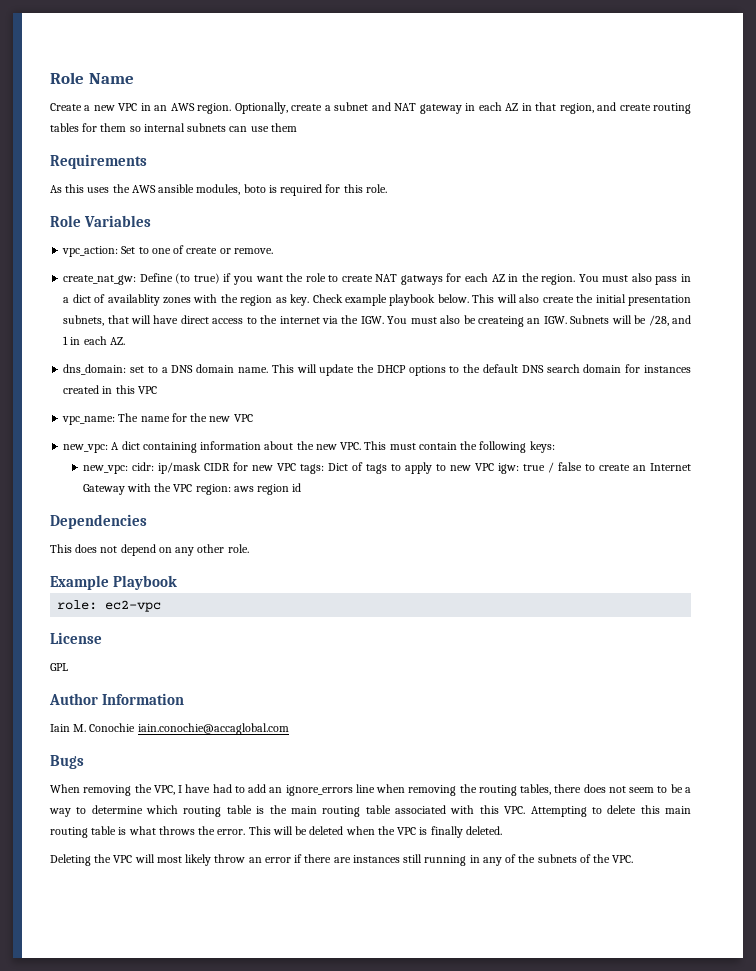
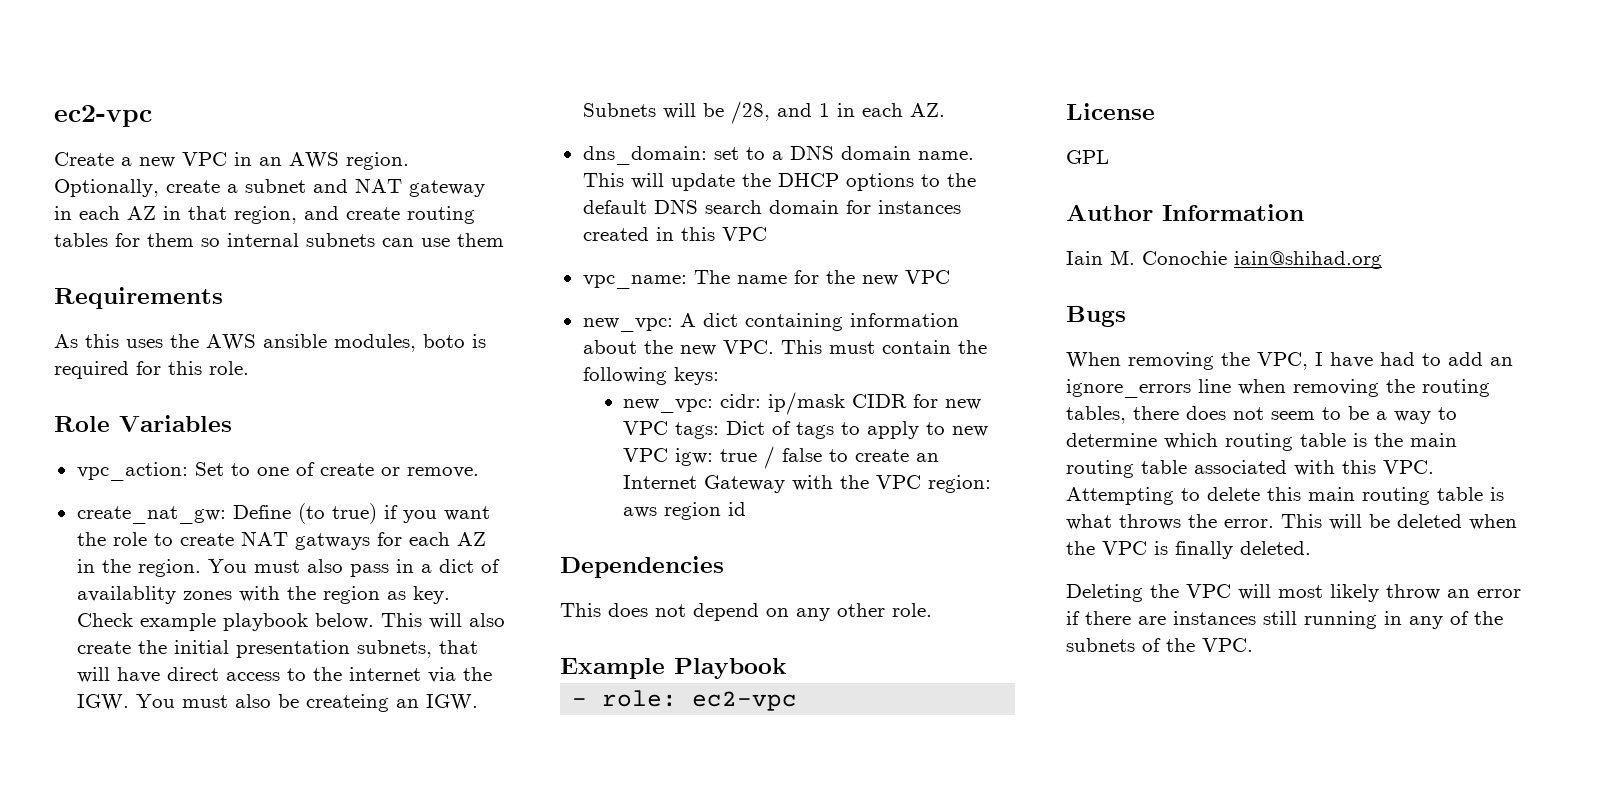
[50,72,134,84] Role Name -> [54,105,152,127] ec2-vpc
(178, 582) none -> [572,698,588,706] -
[137,723,289,735] iain.conochie@accaglobal.com -> [1234,251,1382,269] iain@shihad.org

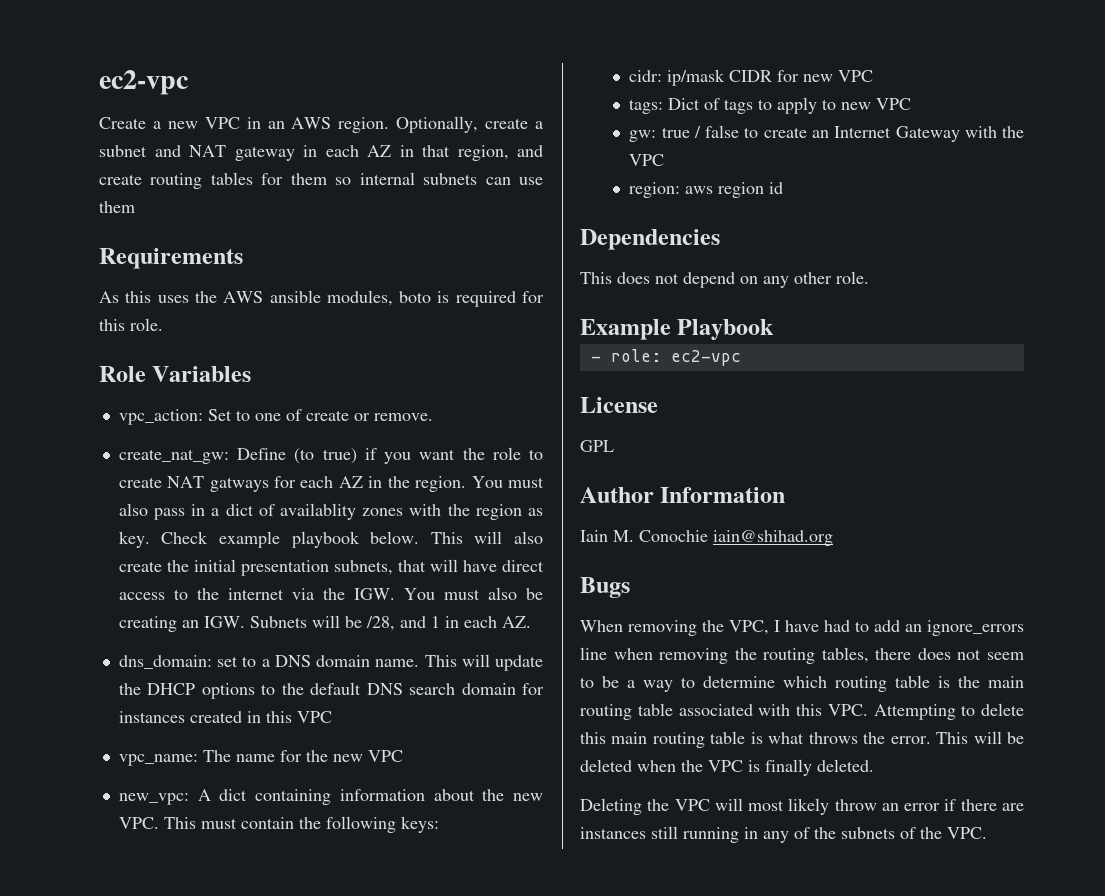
[305,694,389,712] createing -> [118,616,177,632] creating
[623,399,714,413] new_vpc: -> (439, 824) none
(669, 428) none -> (874, 76) //
[675,448,714,466] igw: -> [629,130,657,142] // gw:
(922, 482) none -> (665, 160) //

+++

- _AIM OF THE EXERCISE_:
Go through the entries above and output them exactly, without pictures.

- _YOUR SOLUTION_:
[50,72,134,84] Role Name -> [54,105,152,127] ec2-vpc
(178, 582) none -> [572,698,588,706] -
[137,723,289,735] iain.conochie@accaglobal.com -> [1234,251,1382,269] iain@shihad.org

[305,694,389,712] createing -> [118,616,177,632] creating
[623,399,714,413] new_vpc: -> (439, 824) none
(669, 428) none -> (874, 76) //
[675,448,714,466] igw: -> [629,130,657,142] // gw:
(922, 482) none -> (665, 160) //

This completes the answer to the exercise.